In 2020, the International Carwash Association commissioned a study that showed there were almost 63,000 car washes nationally, and car wash retail sales in North America generated about $15 billion annually.
In the two years since, the number of car washes in Wichita seems to grow almost monthly.
Last year, Take 5 Car Wash, which is part of the Colorado-based International Car Wash Group, entered the market with plans for a car wash at the southwest corner of 29th and Maize Road. It also has a site at 3028 S. Seneca and recently submitted an application to the city for a permit to put a car wash at 2110 N. Webb Road, behind Cambridge Market, at the southeast corner of 21st and Webb Road.
No one with Silverstar Car Wash could be reached for comment, but the company lists Wichita in the coming soon section of its website. It sounds like it may be eyeing Kellogg and Greenwich for its first site.
That’s also where Charlie’s Car Wash plans to reopen its former store on the corner, then called Green Lantern, since Kellogg construction is now finished there. That store will reopen on the southwest corner of the intersection most likely next year.
Zip’s Car Wash also is in the market and has acquired other car washes here, and Club Carwash also entered the market with several sites and plans for more.
East and west Wichita are where most of the car washes are opening. On the west side, there soon will be at least one car wash every mile on Maize Road from 13th Street to 37th Street.
Charlie’s senior vice president Austin Walker said Wichita’s size makes it appealing for car washes to come here and cover the market with a smattering of sites.
“It’s the nice sweet spot of not too big, not too small.”
When is enough finally enough?
The immediate question after why so many car washes is how many can survive?
“I would expect over the next few years we will ultimately see fewer because saturating the market is never a good idea,” Harpool said.
“To break into this market now is going to be extremely difficult,” she said.
For people who already have subscriptions to one place, new car wash companies are “going to have to make an offer you can’t refuse. A lot of consumers are not going to go through all of that.”
Wolf said some are, though.
Since Tommy’s began offering to buy people’s contracts for them to switch, he said his franchise already has collected 1,000 car wash stickers from elsewhere in just a few months.
“Right now, we continue to grow,” Wolf said. “We don’t let our competitors dictate to us how many we’ll build.”
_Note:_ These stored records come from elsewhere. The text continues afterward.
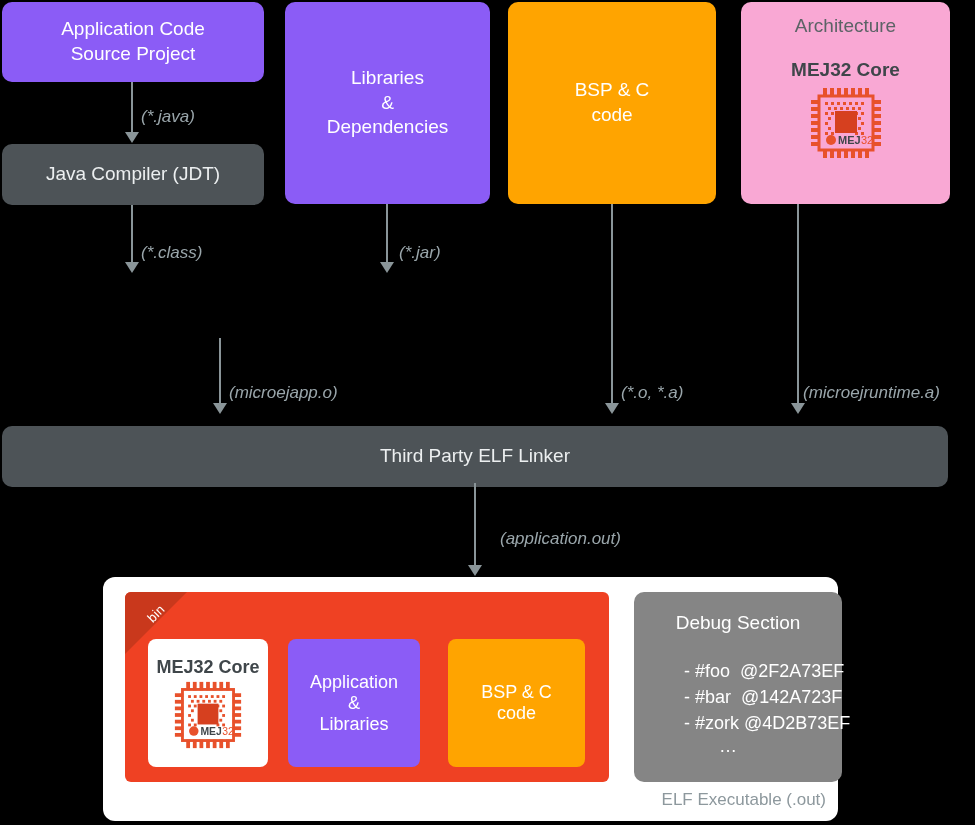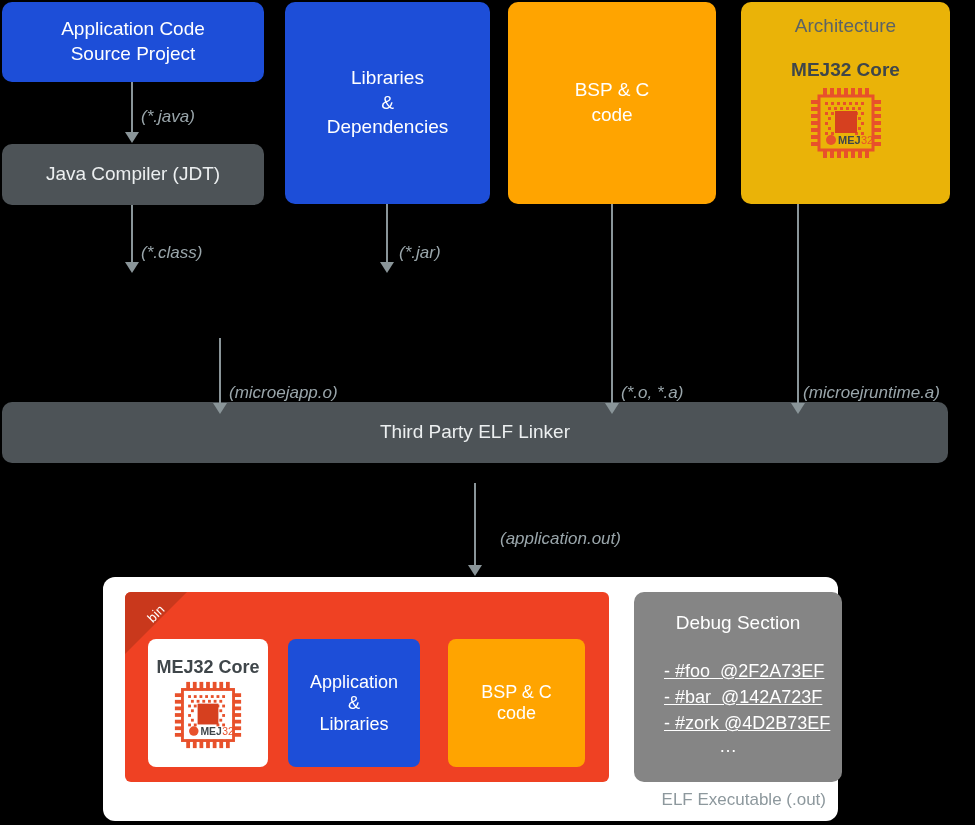--- a/index.html
+++ b/index.html
@@ -22,24 +22,24 @@
     position: absolute;
     box-sizing: border-box;
     display: flex;
     align-items: center;
     justify-content: center;
     text-align: center;
     border-radius: 10px;
     line-height: 1.3;
   }
 
-  .green  { background: #1d4ed8; color: #ffffff; }
+  .green  { background: #8b5cf6; color: #ffffff; }
   .orange { background: #ffa400; color: #ffffff; }
   .grey   { background: #4d5357; color: #eceff0; }
-  .white  { background: #eab308; color: #5c6366; }
+  .white  { background: #f9a8d4; color: #5c6366; }
 
   .lbl-line { display: block; }
 
   
   .vline {
     position: absolute;
     width: 2px;
     background: #8a9599;
   }
   .arrowhead {
@@ -127,24 +127,23 @@
     padding-top: 20px;
     margin-left: 14px;
   }
   #debug-title {
     text-align: center;
     font-size: 19px;
     margin-bottom: 24px;
   }
   .debug-line {
     font-size: 18px;
-    padding-left: 30px;
+    padding-left: 50px;
     line-height: 1.45;
     white-space: pre;
-    text-decoration: underline;
   }
   .debug-ellipsis {
     text-align: center;
     font-size: 18px;
     letter-spacing: 2px;
     padding-right: 18px;
   }
   #mej32-core-title {
     font-size: 18px;
     font-weight: bold;
@@ -273,21 +272,21 @@
 
 
   <div class="vline" style="left:131px; top:205px; height:58px;"></div>
   <div class="arrowhead" style="left:125px; top:262px;"></div>
   <div class="edge-label" style="left:141px; top:243px;">(*.class)</div>
 
   <div class="vline" style="left:386px; top:204px; height:59px;"></div>
   <div class="arrowhead" style="left:380px; top:262px;"></div>
   <div class="edge-label" style="left:399px; top:243px;">(*.jar)</div>
 
-  <div class="box grey" style="left:2px; top:402px; width:946px; height:61px; font-size:19px;">
+  <div class="box grey" style="left:2px; top:426px; width:946px; height:61px; font-size:19px;">
     <span>Third Party ELF Linker</span>
   </div>
 
   <div class="vline" style="left:219px; top:338px; height:66px;"></div>
   <div class="arrowhead" style="left:213px; top:403px;"></div>
   <div class="edge-label" style="left:229px; top:383px;">(microejapp.o)</div>
 
   <div class="vline" style="left:611px; top:204px; height:200px;"></div>
   <div class="arrowhead" style="left:605px; top:403px;"></div>
   <div class="edge-label" style="left:621px; top:383px;">(*.o, *.a)</div>

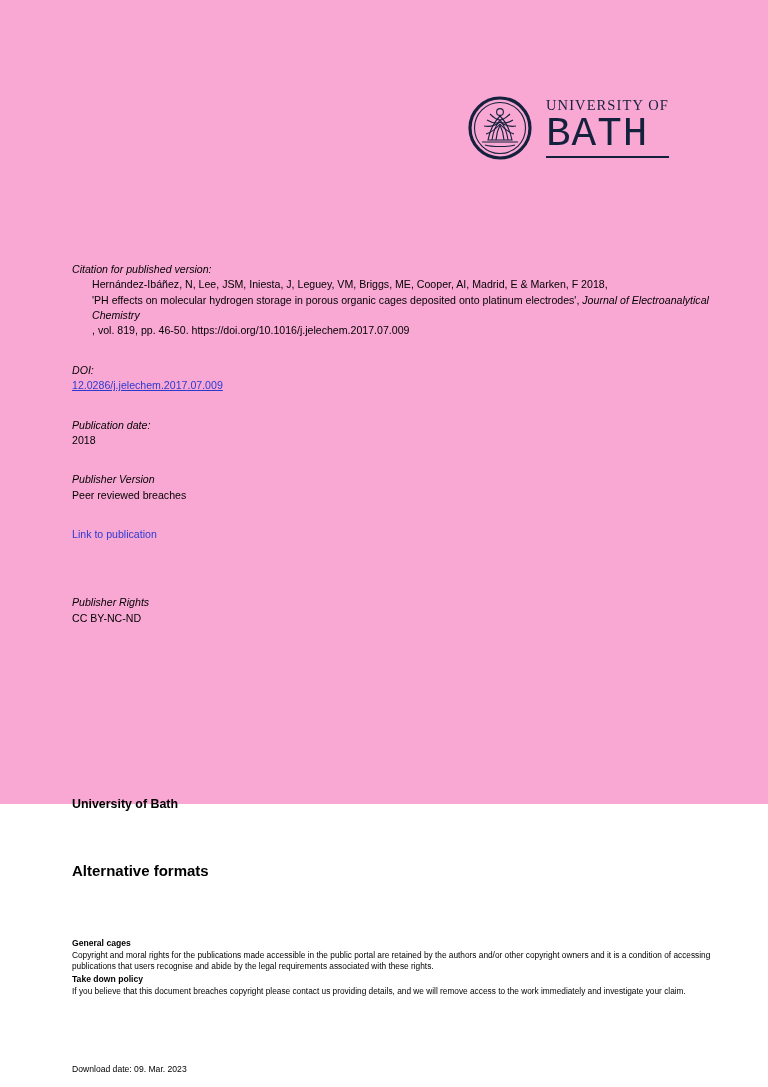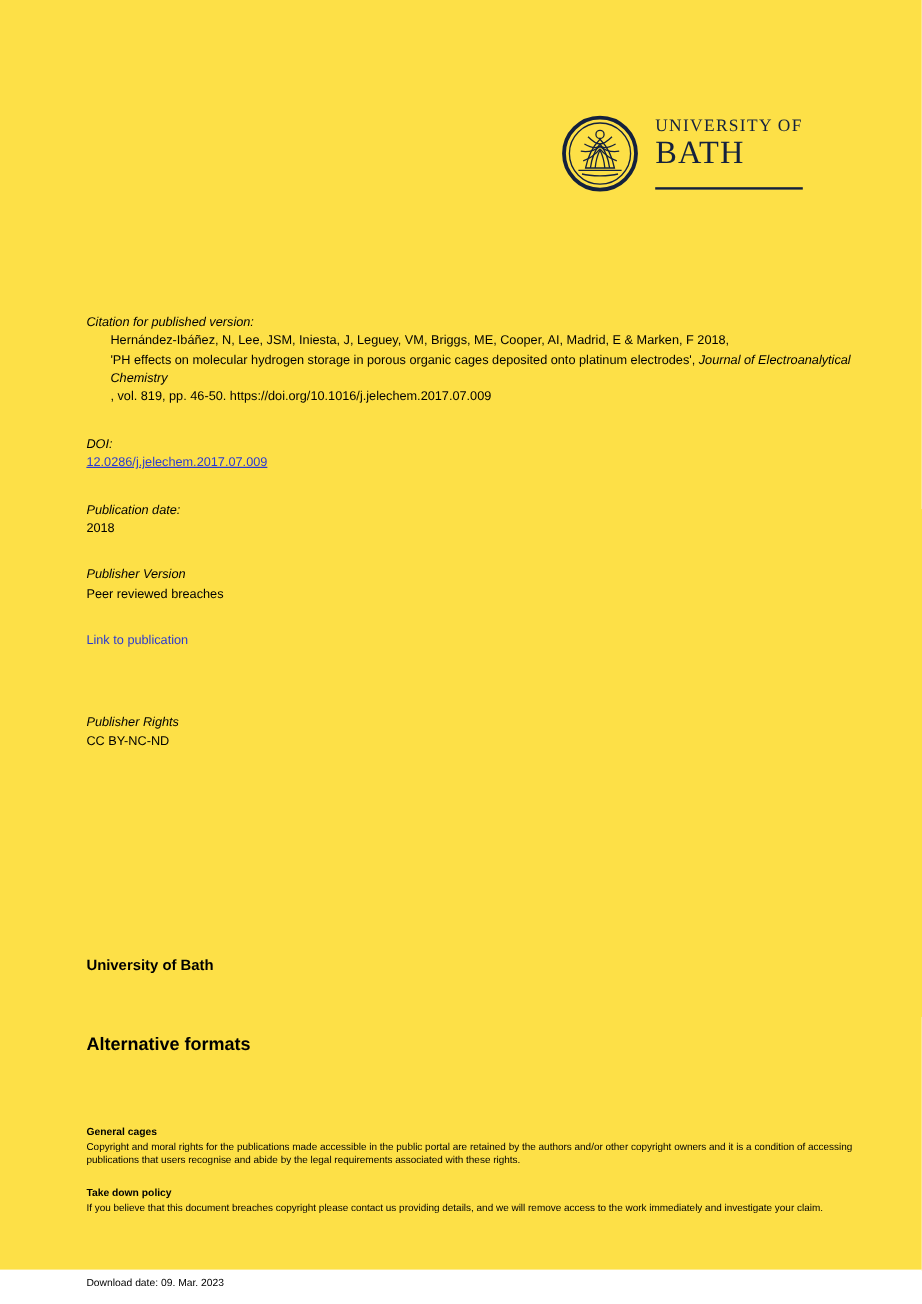--- a/index.html
+++ b/index.html
@@ -12,22 +12,22 @@
     height: 1087px;
     position: relative;
     font-family: "Liberation Sans", sans-serif;
     color: #000000;
     overflow: hidden;
   }
 
   .page {
     position: relative;
     width: 768px;
-    height: 1058px;
-    background: #fde047;
+    height: 804px;
+    background: #f9a8d4;
   }
 
   
   .logo-block {
     position: absolute;
     top: 92px;
     left: 468px;
     width: 212px;
     height: 72px;
     display: flex;
@@ -48,27 +48,27 @@
   }
   .logo-univ {
     font-family: "Liberation Serif", serif;
     font-size: 14.5px;
     letter-spacing: 1.1px;
     color: #14213d;
     line-height: 1;
     margin-bottom: 3px;
   }
   .logo-bath {
-    font-family: Liberation Serif, serif;
-    font-size: 27px;
+    font-family: Liberation Mono, monospace;
+    font-size: 41px;
     letter-spacing: 1px;
     color: #14213d;
     line-height: 0.95;
     border-bottom: 2px solid #14213d;
-    padding-bottom: 15px;
+    padding-bottom: 2px;
   }
 
   
   .meta {
     position: absolute;
     left: 72px;
     top: 262px;
     width: 646px;
   }
   .meta-label {
@@ -136,21 +136,21 @@
   .rights h4 {
     margin: 0 0 2px 0;
     font-size: 8.6px;
     font-weight: bold;
   }
   .rights p {
     margin: 0;
     font-size: 8.3px;
     line-height: 1.35;
   }
-  .rights .block2 { margin-top: 17px; }
+  .rights .block2 { margin-top: 2px; }
 
   .download-date {
     position: absolute;
     left: 72px;
     top: 1064px;
     font-size: 8.6px;
   }
 </style>
 </head>
 <body>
Walker said Charlie’s isn’t changing its strategy either, especially since it’s a little different than all the new places in part since it offers interior service.
“Obviously, we prefer to not have as many competitors, but business is still good.”
Charlie’s has three car washes in Wichita currently.
“It was an underserved market probably until a few years ago,” Walker said. Now, he said, “I would think we’d be getting close to saturation.”
Wulf said in the past, car wash industry leaders were family businesses with car buffs and people who enjoyed the mechanical aspect of the business.
Now, he said, they’re marketers and retailers that are propelling the industry through rapid change.
“This industry is growing up fast,” he said. “It’s sort of a great American success story.”